Rabastan raced toward the stairs, worry for Meda building. He tried frantically to remember what Meda was wearing, if it was overly Gryffindor or Muggle friendly, not because he didn't approve of those things for his daughter, but because he knew that his father wouldn't, and he didn't want her to get in trouble with him, or hurt. He had never really stood up to his father before, but he would, for Meda.

Somehow he knew he was in for a lecture, both for disappearing as well as for having a daughter like Meda. He would not trade or change her for anythign, and he supposed that he was not actually responsible for the way that she was, but he thought perhaps there would be a lecture waiting there for him just the same ont he proper way to raise children and ensure that they followed the right traditions and...

He stopped thinking and started running harder when he heard his father cursing loudly in french.

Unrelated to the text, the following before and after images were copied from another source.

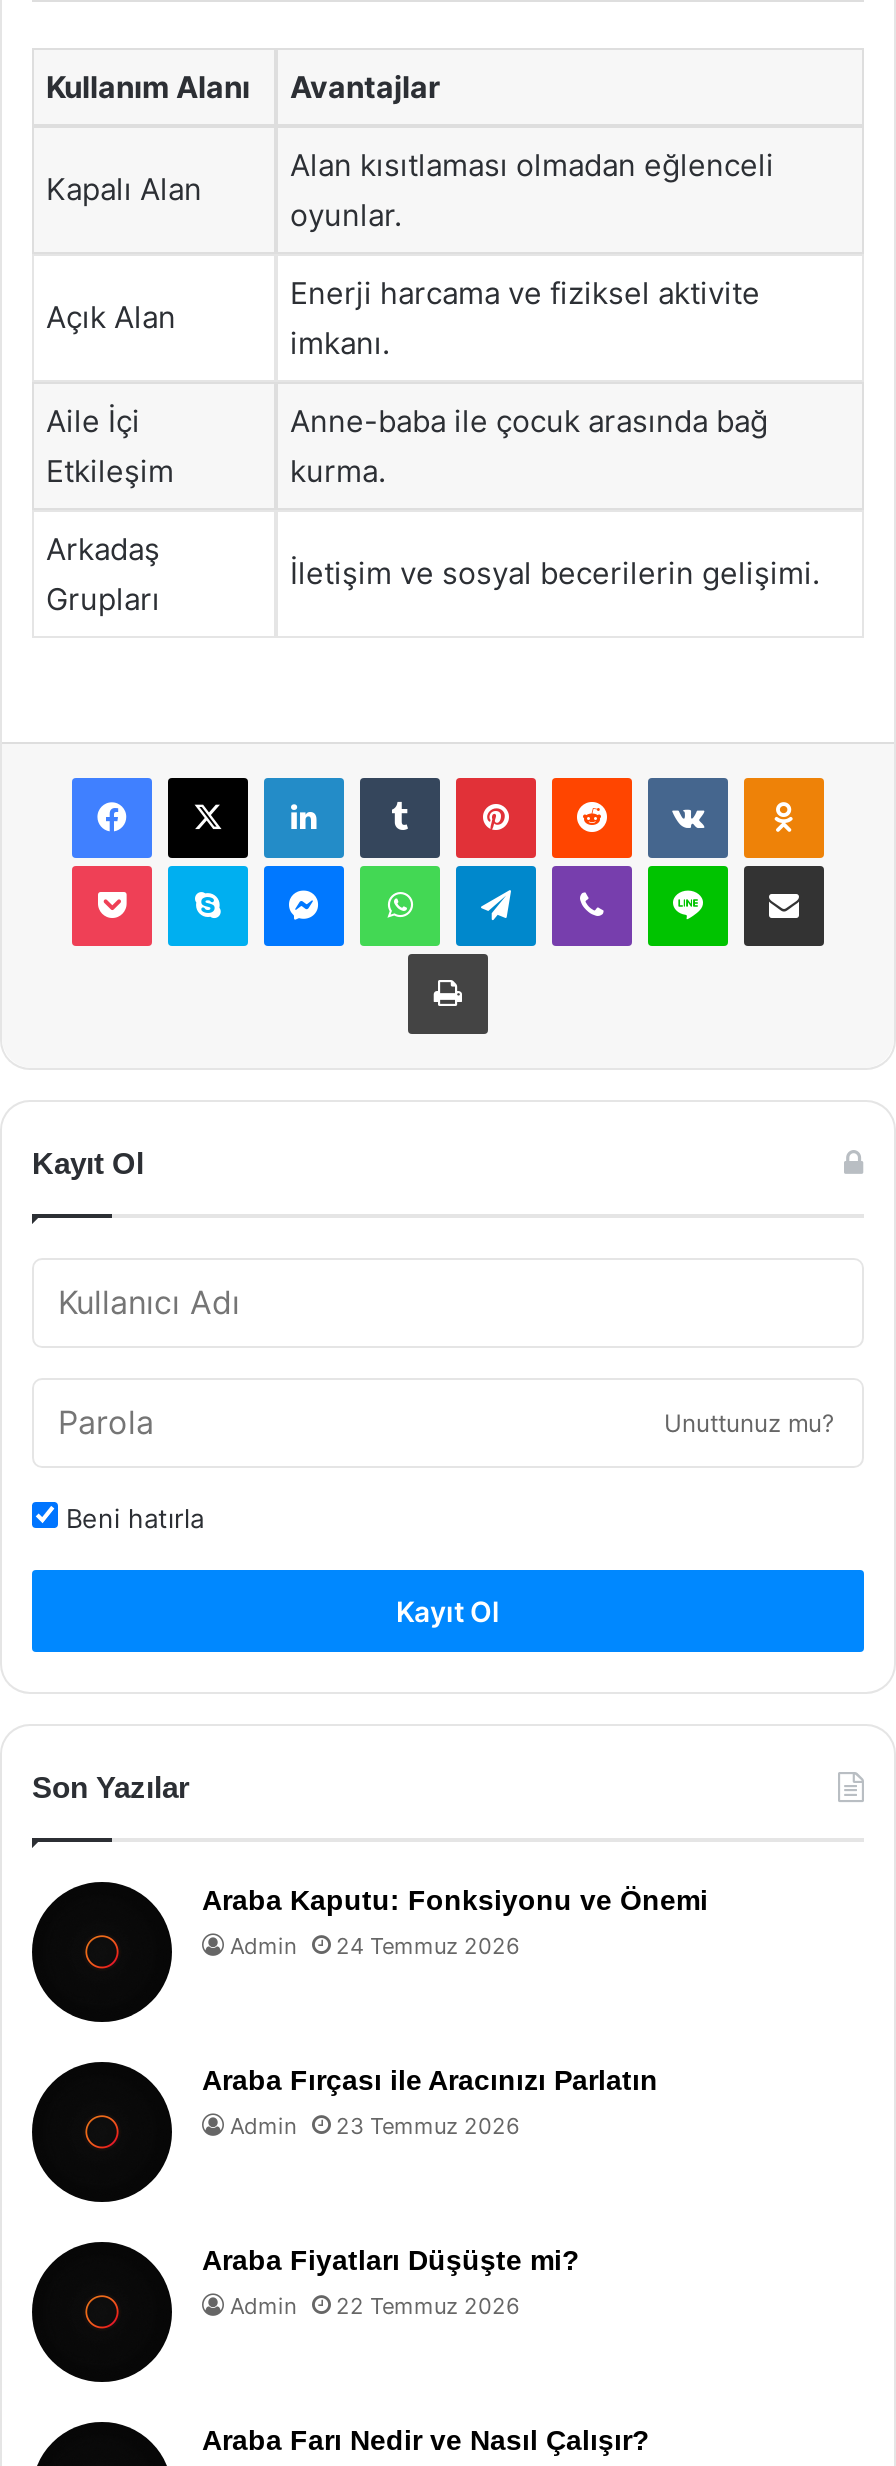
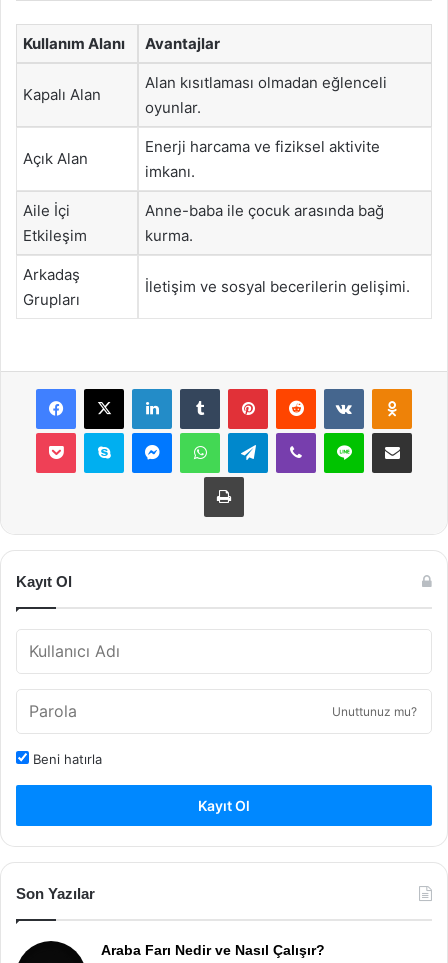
- [image]
- Araba Kaputu: Fonksiyonu ve Önemi
- Admin
- 24 Temmuz 2026

- [image]
- Araba Fırçası ile Aracınızı Parlatın
- Admin
- 23 Temmuz 2026

- [image]
- Araba Fiyatları Düşüşte mi?
- Admin
- 22 Temmuz 2026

He skidded to a stop at the base of the stairs, slightly out of breath. "Father, it's alright, she's my daughter..." A testament to how much the time away had changed him, never once did he consider that that statement might be the most ridiculous one he could think of just then.

Despite appearances, it was not Meda that Frederick was cursing at in the least. No, it was the words appearing on the journal pages, the last name of Bellatrix that was wrong, the images that did not fit... it was that he cursed at as it continued.

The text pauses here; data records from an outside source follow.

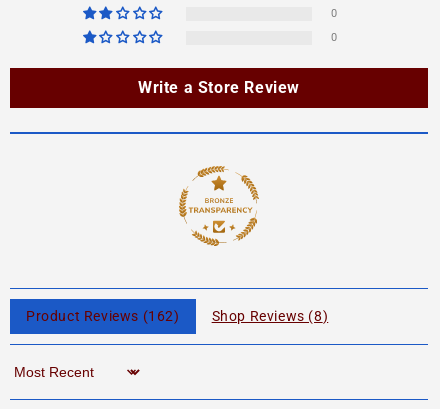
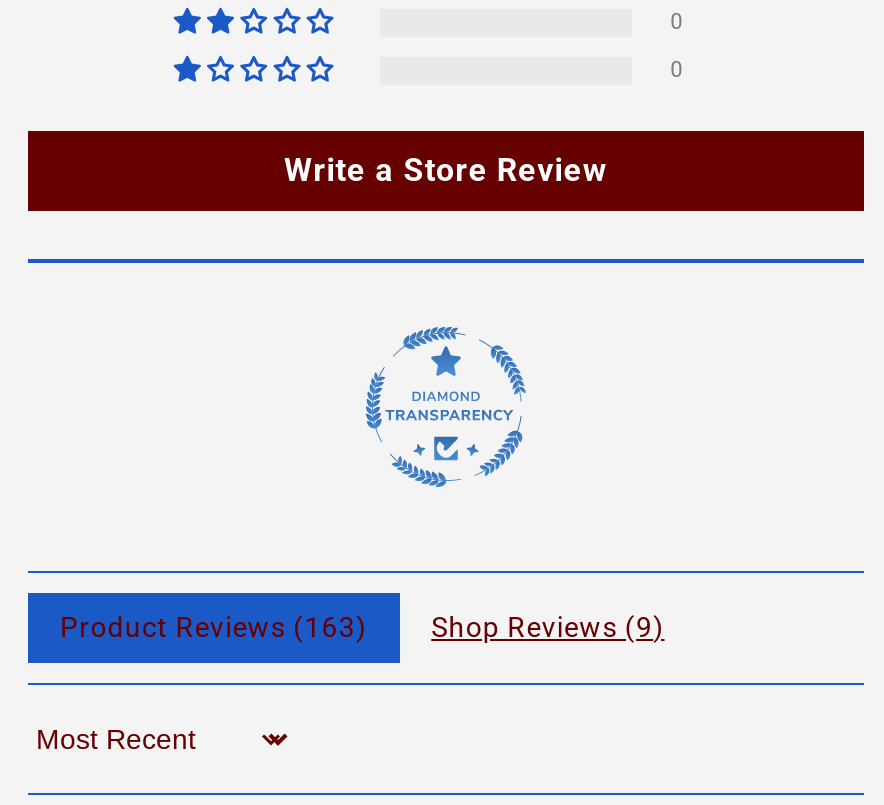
- [image]
+ [image]

- Product Reviews (162)
+ Product Reviews (163)

- Shop Reviews (8)
+ Shop Reviews (9)
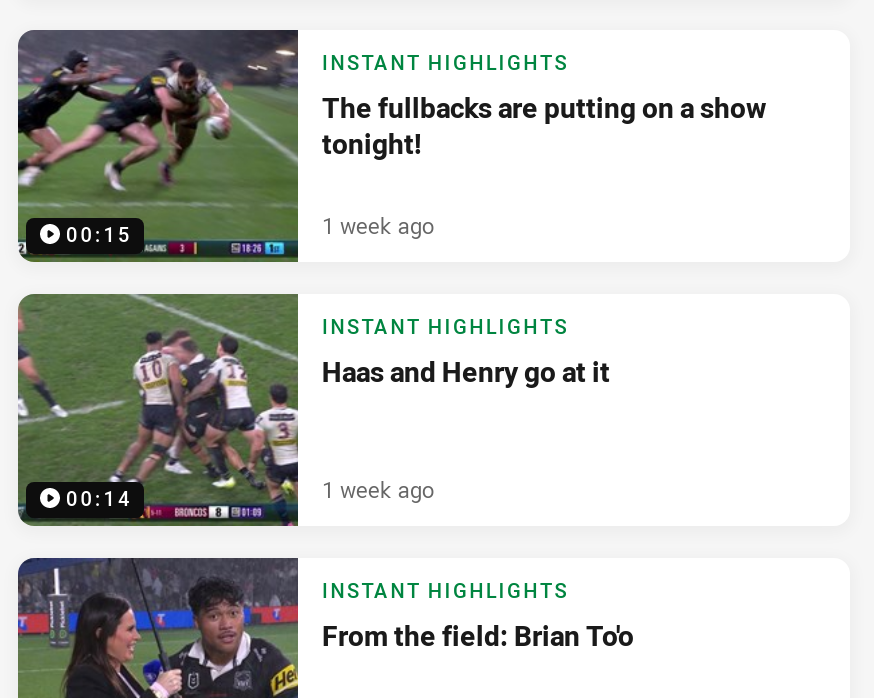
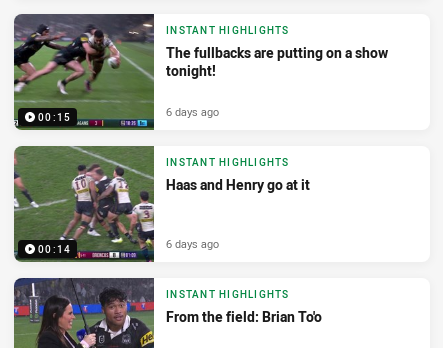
- 1 week ago
+ 6 days ago

- 1 week ago
+ 6 days ago
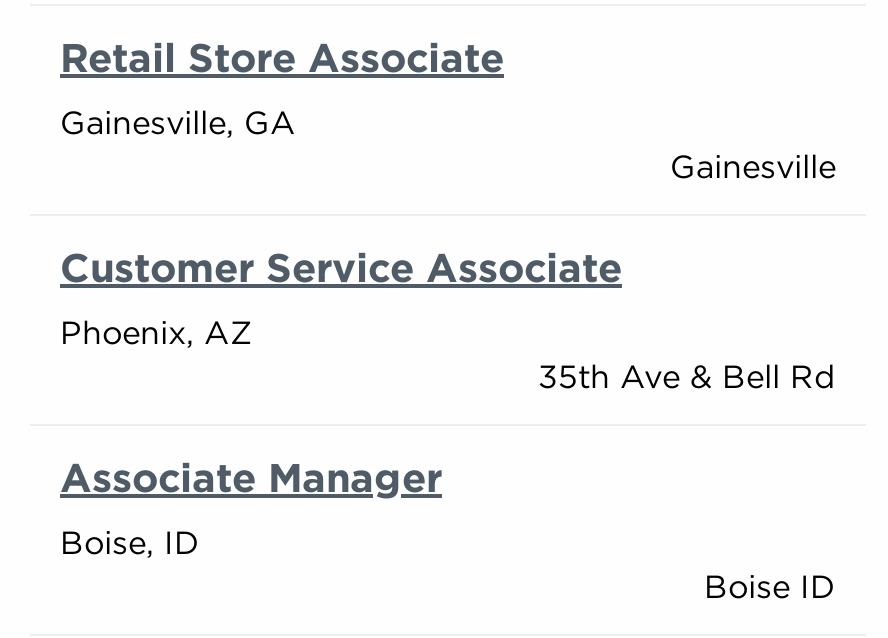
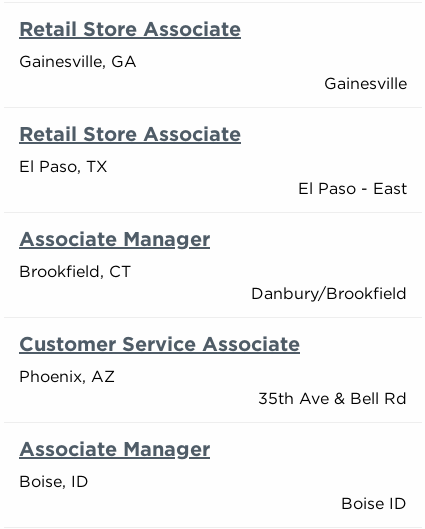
+ Retail Store Associate
+ El Paso, TX
+ El Paso - East
+ Associate Manager
+ Brookfield, CT
+ Danbury/Brookfield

At least until one name, Andromeda Black, next to a child's face appeared. That sight had left him unable to continue to respond to the writing in the journal, only watch as yet another anomaly, a too young and misnamed Druella, appeared in image and word and began an exchange with the Bellatrix in the journals.

And then the familiar voice of his son, something that should have only served to give him relief from the pervading tension that had plagued him since discovering Rabastan missing, delivered another incomprehensible blow. At a loss to combine something that should be in Rabastan's future with names that were in the past now, Frederick stared at his son and then back at Meda. Despite the utter madness, his sharp gaze reassessed the girl before him for some sign of a Lestrange, one that came nearly the moment he looked for it, in the wrinkling of her brow that was so much like Rabastan's despite the facial features and coloring that were not.

Hands on hips, Meda gaped at Rabastan, the sound of his voice snapping her from her reverie at seeing Frederick curse in French. “Oh, for the love of... Dad! You needed to break that to him gently, after you explain what's going on,” she chided, then turned back to Frederick with a wide, bright smile. “He didn't take this very well either, so it's okay.”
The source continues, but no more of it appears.